The following shows the threshold in the security profile was successfully updated.
Anomalous behavior can be a result of a transient error, such as a temporary network outage. Alerts raised in response to such errors are false. To make anomaly detection more robust, I can configure AWS IoT Device Defender Detect to generate an alert only if a device has been in violation of the thresholds for a specified number of continuous time intervals.
It is important to emphasize that this configuration is a trade off between false and legitimate security alerts. For example, if the security incident were to last only for one time period, and if AWS IoT Device Defender Detect is configured to generate an alert only after two consecutive violations, the security incident will be missed and the appropriate alert action will not be taken.

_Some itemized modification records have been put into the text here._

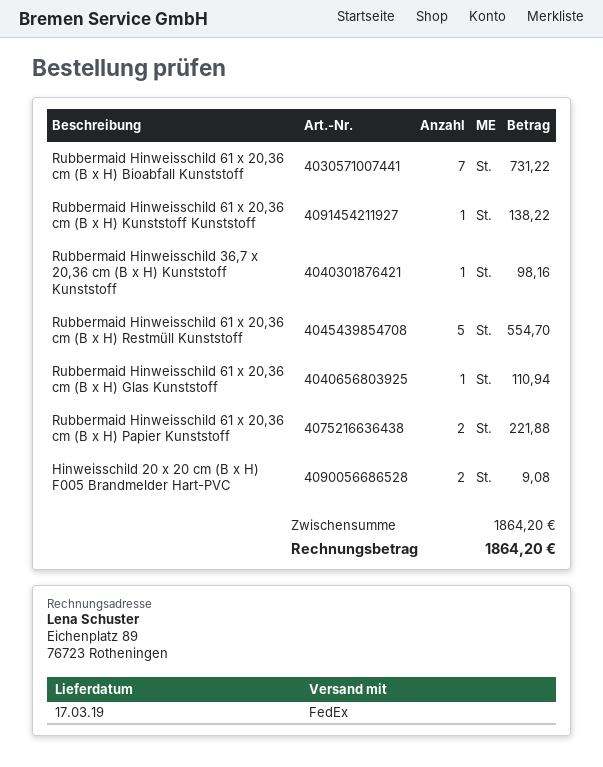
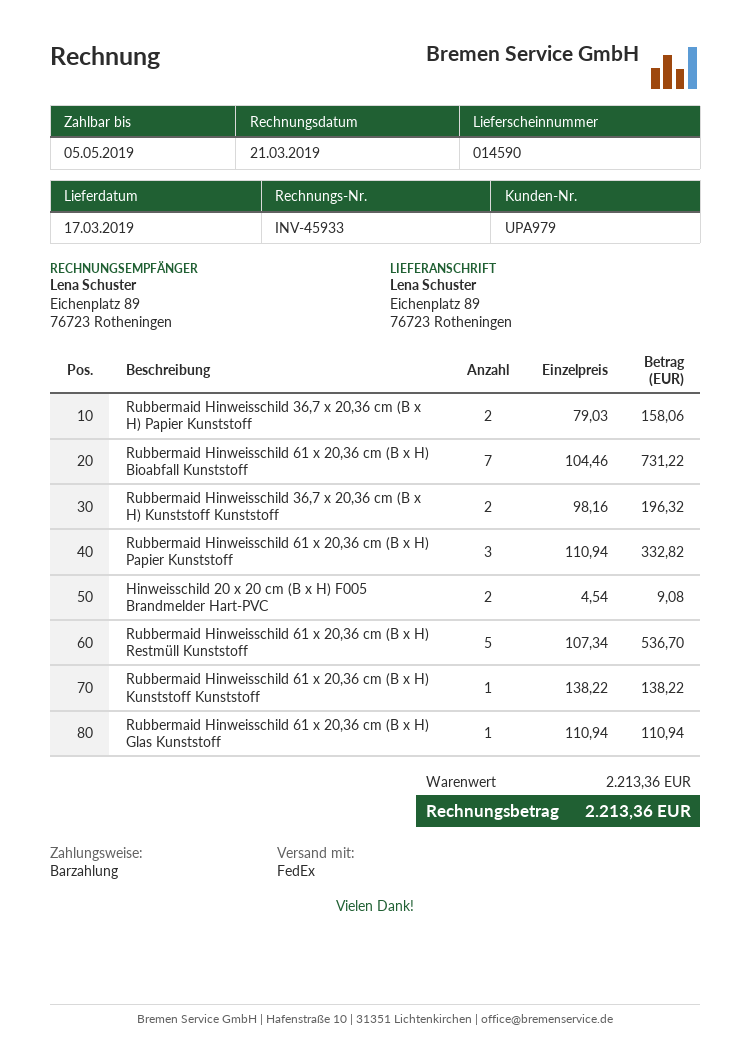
Rubbermaid Hinweisschild 36,7 x 20,36 cm (B x H) Kunststoff Kunststoff: 1 for 98.16 -> 2 for 196.32
Rubbermaid Hinweisschild 61 x 20,36 cm (B x H) Restmüll Kunststoff: 5 for 554.70 -> 5 for 536.70
Rubbermaid Hinweisschild 61 x 20,36 cm (B x H) Papier Kunststoff: 2 for 221.88 -> 3 for 332.82
Rubbermaid Hinweisschild 36,7 x 20,36 cm (B x H) Papier Kunststoff: none -> 2 for 158.06
subtotal: 1864.20 -> 2213.36
total: 1864.20 -> 2213.36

To set up configurable alerting, on the Expected behaviors page, I would have to update values for the following:
- Datapoints to alarm. (An alarm occurs if a device is in violation of a behavior for this many consecutive datapoints.)
- Datapoints to clear. (An alarm is cleared if the device is no longer in violation of the behavior for this many consecutive datapoints.)
When an alarm occurs, I want to investigate the behavior of the device. The following view is available on the Defender metrics for that device. It provides me with access to the raw values.
Note: Metrics discussed in this blog post can only be observed from the device. To capture these metrics, customers must send them to AWS IoT Device Defender. (Sample implementation is provided here.)
In this post, I’ve shown you how to set up a security profile, attach it to a thing group, observe statistical aggregations, and use statistical anomaly detection. I’ve also shown you how to tune the sensitivity of alerts using the configurable alerting feature.